Stepping into KITH’s Soho headquarters is a dizzying experience. In one glass paneled room, a team of technical designers are working on a top secret collaboration, while another duo builds a list of celebrity customers who will receive the newly released Virgil Abloh-designed Off-White collection for KITH. “We have Bella, Kylie, Kendall, who else?”
Presiding over it all is Ronnie Fieg, creator of the retail powerhouse now known for their undisputed stronghold on the world of limited edition collaborations and buzzy pop-up concepts. He sits at his desk flanked by white plaster sneaker molds by friend and collaborator Daniel Arsham. A copy of Tommy Hilfiger’s autobiography, American Dreamer, sits on his desk. He’s just returned from Los Angeles, where he partnered with highbrow department store Maxfield, who gave him free reign to outfit a raw space with his latest vision to spread KITH to the masses. He chose to pay homage to his native Queens, recreating the iconic World’s Fair Globe in Flushing Meadows as the centerpiece of the week-long residency.
Commanding just over 40 employees, KITH has come a long way from its humble beginnings. In November 2011, it opened its doors as a one-room sneaker shop accessed through Atrium, the now-shuttered luxury retailer created by Fieg’s uncle, Sam Ben-Avraham. It was briefly directed by menswear staple Nick Wooster under the moniker Atrium Wooster before closing its doors in July 2016. The vacated space, a soaring, double-height boutique on the corner of Broadway & Bleecker Street, made way for Fieg’s small outfit to blossom at light-speed. This flagship store is now just one of four permanent KITH locations, in addition to a Bergdorf Goodman shop-in-shop, and, of course, the sporadic pop-ups that have created a global craving for all things KITH. These ever-changing temporary storefronts have been a boon for the business, thanks to Fieg and his team who posses a unique power to put their pop-ups just about anywhere in the world, from Brazil to Tokyo, with lines snaking down the block.
Inside, the shops offer up wares from high-street brands like Public School, John Elliott, and the Adidas-owned upmarket line Y-3 designed by Yohji Yamamoto, but what most shoppers come for are the products made exclusively for KITH. These collaborative items—dreamed up alongside blue chips like Nike, Adidas, New Era, and Canada Goose—are what cause the often hours-long wait to step inside. “These are all checking off bucket list items for me,” Fieg says, taking a sip of KITH-branded
Fieg is often surrounded by a merry band of KITH devotees, 60 of whom took over the St. Regis Hotel for a weekend when KITH Aspen opened a winter-long retail outpost in the tony ski town selling co-branded apparel and accessories from Columbia, Timberland, and TUMI luggage. He was followed there by DJs, athletes, and artists, who collectively fuel the next far flung locale. “Honestly, all bullshit aside, the idea for the pop-ups is always, ‘Where can I go with my friends and employees, and have a really good time doing what we do?’” he says. “We thought, ‘I want to go to Brazil for the World Cup’ or ‘I want to got Tokyo, I’ve never been.’ Let’s do it.”

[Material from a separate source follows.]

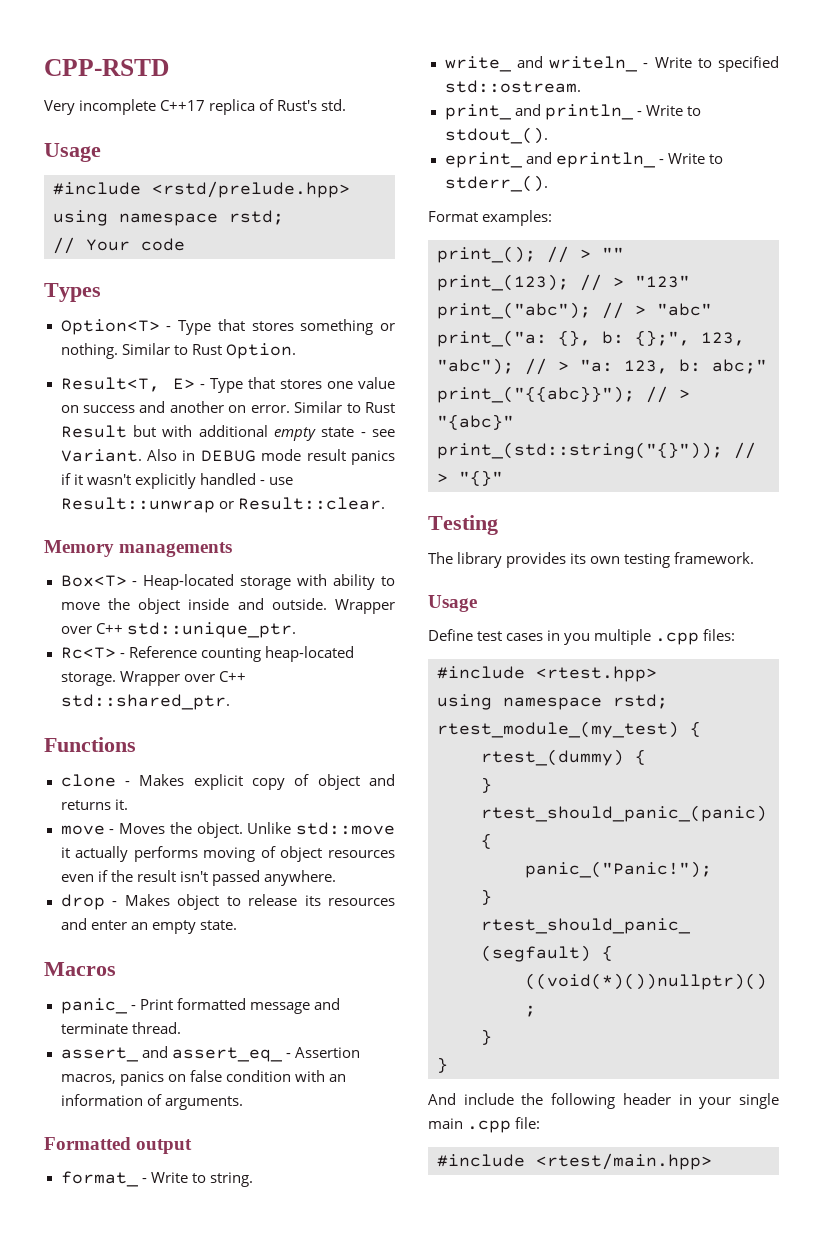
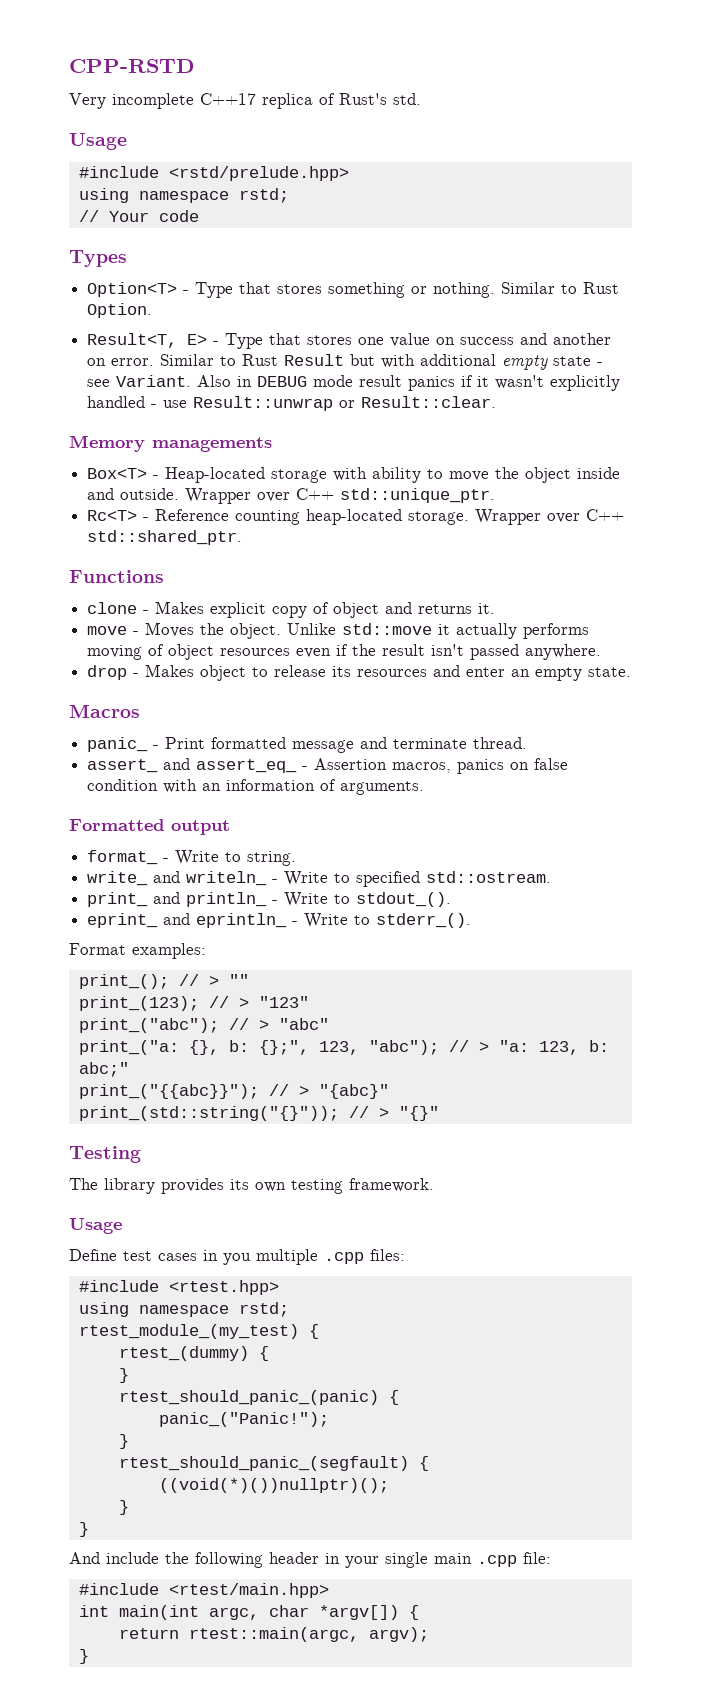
(712, 1161) none -> [78,1605,419,1620] [118,1627,429,1642] [78,1649,89,1664] // int main(int argc, char *argv[]) { // return rtest::main(argc, argv); // }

Part of being a KITH customer, whether you’re one of his pals staying in the St. Regis, or one of the hundreds lining up to shop, there’s something to be said for this feeling of inclusion within the KITH clique. Now that big brands count on it for a guaranteed injection of cool, the past year of rapid expansion has brought Fieg to a crossroads at which hype and commercial success no longer go hand-in-hand. Instead, his plan to maintain a legitimate, long-term expansion that doesn’t rely on buzz is to allow the products to stand on their own. “I think when I first started I thought, ‘What can I do that I love, that will make a strong impact, that will be amazing for now?’” he counts on three fingers. “Within the context of this company, the times have changed significantly. Now everything we work on has to be timeless for years to come.”
This year, he has his sights set on another permanent storefront, a pop-up set to debut in August, and an onslaught of big brand collaborations. According to Fieg, these new projects “will make last year look like a joke,” although it’s all produced with a valuable measure of restraint to ensure KITH’s staying power. “The brand is still small in the sense of where I want to take it, and when I say that I don’t mean that I want the brand to be everywhere, because I don’t,” he explains. “At one point I felt like I was driving this thing, and I felt like I was in control, and now I feel like I’m in the backseat giving directions. I’m this backseat driver, and there’s this force that wants to make this jump the rails and become bigger than I’d like it to become. So, it’s a battle to not let this thing spiral out of control, and contain it to where people can still feel the emotional connection to the brand. Once you get to a certain point, I feel like you lose that, and you lose the meaning as to why I’m doing what I’m doing. The key is to be as consistent as possible with amazing ideas, and amazing products, and amazing experiences. It’s got to feel special.”